MATERIAL SHOWN:
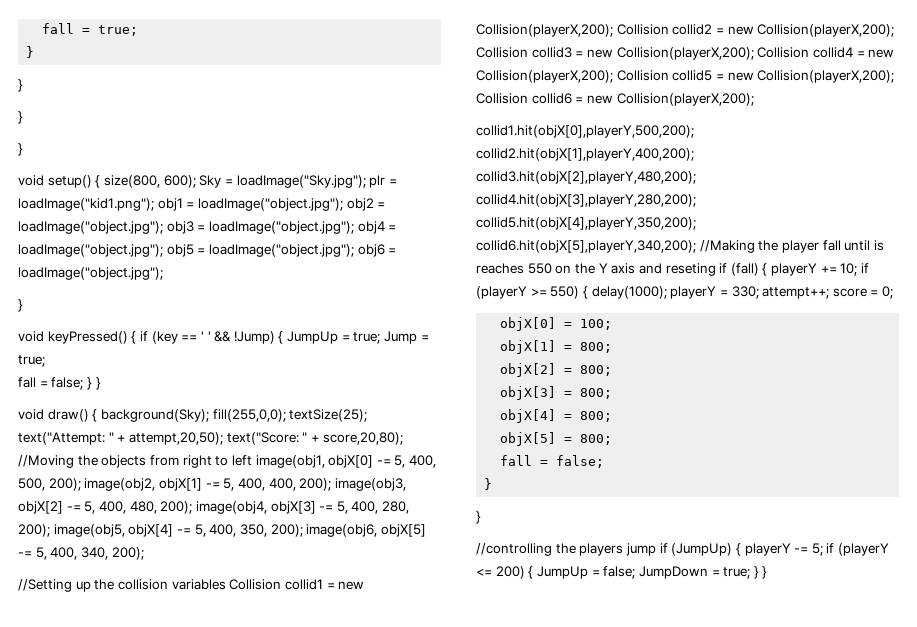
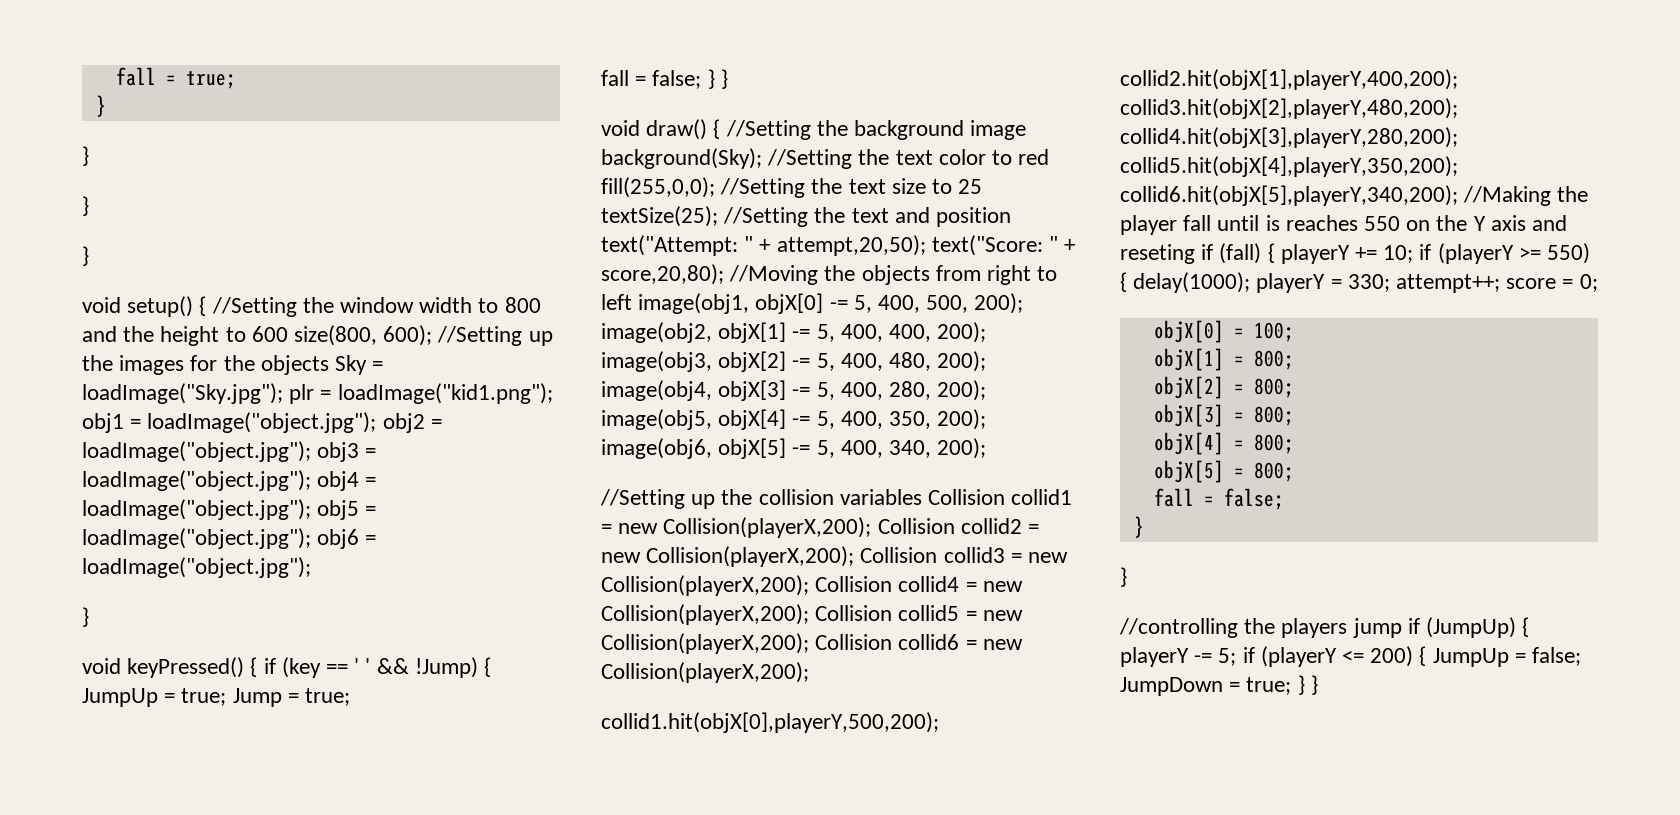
- void setup() { size(800, 600); Sky = loadImage("Sky.jpg"); plr = loadImage("kid1.png"); obj1 = loadImage("object.jpg"); obj2 = loadImage("object.jpg"); obj3 = loadImage("object.jpg"); obj4 = loadImage("object.jpg"); obj5 = loadImage("object.jpg"); obj6 = loadImage("object.jpg");
+ void setup() { //Setting the window width to 800 and the height to 600 size(800, 600); //Setting up the images for the objects Sky = loadImage("Sky.jpg"); plr = loadImage("kid1.png"); obj1 = loadImage("object.jpg"); obj2 = loadImage("object.jpg"); obj3 = loadImage("object.jpg"); obj4 = loadImage("object.jpg"); obj5 = loadImage("object.jpg"); obj6 = loadImage("object.jpg");
- void draw() { background(Sky); fill(255,0,0); textSize(25); text("Attempt: " + attempt,20,50); text("Score: " + score,20,80); //Moving the objects from right to left image(obj1, objX[0] -= 5, 400, 500, 200); image(obj2, objX[1] -= 5, 400, 400, 200); image(obj3, objX[2] -= 5, 400, 480, 200); image(obj4, objX[3] -= 5, 400, 280, 200); image(obj5, objX[4] -= 5, 400, 350, 200); image(obj6, objX[5] -= 5, 400, 340, 200);
+ void draw() { //Setting the background image background(Sky); //Setting the text color to red fill(255,0,0); //Setting the text size to 25 textSize(25); //Setting the text and position text("Attempt: " + attempt,20,50); text("Score: " + score,20,80); //Moving the objects from right to left image(obj1, objX[0] -= 5, 400, 500, 200); image(obj2, objX[1] -= 5, 400, 400, 200); image(obj3, objX[2] -= 5, 400, 480, 200); image(obj4, objX[3] -= 5, 400, 280, 200); image(obj5, objX[4] -= 5, 400, 350, 200); image(obj6, objX[5] -= 5, 400, 340, 200);

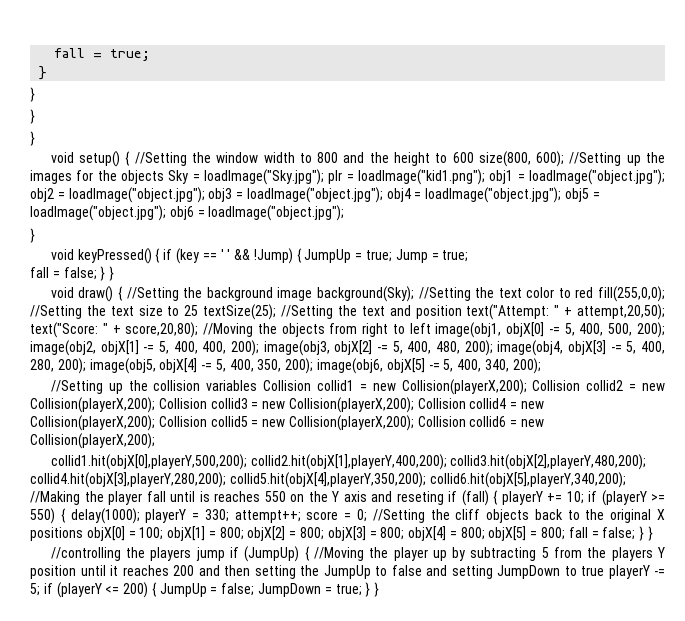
- collid1.hit(objX[0],playerY,500,200); collid2.hit(objX[1],playerY,400,200); collid3.hit(objX[2],playerY,480,200); collid4.hit(objX[3],playerY,280,200); collid5.hit(objX[4],playerY,350,200); collid6.hit(objX[5],playerY,340,200); //Making the player fall until is reaches 550 on the Y axis and reseting if (fall) { playerY += 10; if (playerY >= 550) { delay(1000); playerY = 330; attempt++; score = 0;
- objX[0] = 100;
- objX[1] = 800;
- objX[2] = 800;
- objX[3] = 800;
- objX[4] = 800;
- objX[5] = 800;
- fall = false;
- }
- }
+ collid1.hit(objX[0],playerY,500,200); collid2.hit(objX[1],playerY,400,200); collid3.hit(objX[2],playerY,480,200); collid4.hit(objX[3],playerY,280,200); collid5.hit(objX[4],playerY,350,200); collid6.hit(objX[5],playerY,340,200); //Making the player fall until is reaches 550 on the Y axis and reseting if (fall) { playerY += 10; if (playerY >= 550) { delay(1000); playerY = 330; attempt++; score = 0; //Setting the cliff objects back to the original X positions objX[0] = 100; objX[1] = 800; objX[2] = 800; objX[3] = 800; objX[4] = 800; objX[5] = 800; fall = false; } }
- //controlling the players jump if (JumpUp) { playerY -= 5; if (playerY <= 200) { JumpUp = false; JumpDown = true; } }
+ //controlling the players jump if (JumpUp) { //Moving the player up by subtracting 5 from the players Y position until it reaches 200 and then setting the JumpUp to false and setting JumpDown to true playerY -= 5; if (playerY <= 200) { JumpUp = false; JumpDown = true; } }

EXERCISE DESCRIPTION:
Repeat every record precisely. Any picture among them stays out of the copy.

FINAL ANSWER:
- void setup() { size(800, 600); Sky = loadImage("Sky.jpg"); plr = loadImage("kid1.png"); obj1 = loadImage("object.jpg"); obj2 = loadImage("object.jpg"); obj3 = loadImage("object.jpg"); obj4 = loadImage("object.jpg"); obj5 = loadImage("object.jpg"); obj6 = loadImage("object.jpg");
+ void setup() { //Setting the window width to 800 and the height to 600 size(800, 600); //Setting up the images for the objects Sky = loadImage("Sky.jpg"); plr = loadImage("kid1.png"); obj1 = loadImage("object.jpg"); obj2 = loadImage("object.jpg"); obj3 = loadImage("object.jpg"); obj4 = loadImage("object.jpg"); obj5 = loadImage("object.jpg"); obj6 = loadImage("object.jpg");
- void draw() { background(Sky); fill(255,0,0); textSize(25); text("Attempt: " + attempt,20,50); text("Score: " + score,20,80); //Moving the objects from right to left image(obj1, objX[0] -= 5, 400, 500, 200); image(obj2, objX[1] -= 5, 400, 400, 200); image(obj3, objX[2] -= 5, 400, 480, 200); image(obj4, objX[3] -= 5, 400, 280, 200); image(obj5, objX[4] -= 5, 400, 350, 200); image(obj6, objX[5] -= 5, 400, 340, 200);
+ void draw() { //Setting the background image background(Sky); //Setting the text color to red fill(255,0,0); //Setting the text size to 25 textSize(25); //Setting the text and position text("Attempt: " + attempt,20,50); text("Score: " + score,20,80); //Moving the objects from right to left image(obj1, objX[0] -= 5, 400, 500, 200); image(obj2, objX[1] -= 5, 400, 400, 200); image(obj3, objX[2] -= 5, 400, 480, 200); image(obj4, objX[3] -= 5, 400, 280, 200); image(obj5, objX[4] -= 5, 400, 350, 200); image(obj6, objX[5] -= 5, 400, 340, 200);

- collid1.hit(objX[0],playerY,500,200); collid2.hit(objX[1],playerY,400,200); collid3.hit(objX[2],playerY,480,200); collid4.hit(objX[3],playerY,280,200); collid5.hit(objX[4],playerY,350,200); collid6.hit(objX[5],playerY,340,200); //Making the player fall until is reaches 550 on the Y axis and reseting if (fall) { playerY += 10; if (playerY >= 550) { delay(1000); playerY = 330; attempt++; score = 0;
- objX[0] = 100;
- objX[1] = 800;
- objX[2] = 800;
- objX[3] = 800;
- objX[4] = 800;
- objX[5] = 800;
- fall = false;
- }
- }
+ collid1.hit(objX[0],playerY,500,200); collid2.hit(objX[1],playerY,400,200); collid3.hit(objX[2],playerY,480,200); collid4.hit(objX[3],playerY,280,200); collid5.hit(objX[4],playerY,350,200); collid6.hit(objX[5],playerY,340,200); //Making the player fall until is reaches 550 on the Y axis and reseting if (fall) { playerY += 10; if (playerY >= 550) { delay(1000); playerY = 330; attempt++; score = 0; //Setting the cliff objects back to the original X positions objX[0] = 100; objX[1] = 800; objX[2] = 800; objX[3] = 800; objX[4] = 800; objX[5] = 800; fall = false; } }
- //controlling the players jump if (JumpUp) { playerY -= 5; if (playerY <= 200) { JumpUp = false; JumpDown = true; } }
+ //controlling the players jump if (JumpUp) { //Moving the player up by subtracting 5 from the players Y position until it reaches 200 and then setting the JumpUp to false and setting JumpDown to true playerY -= 5; if (playerY <= 200) { JumpUp = false; JumpDown = true; } }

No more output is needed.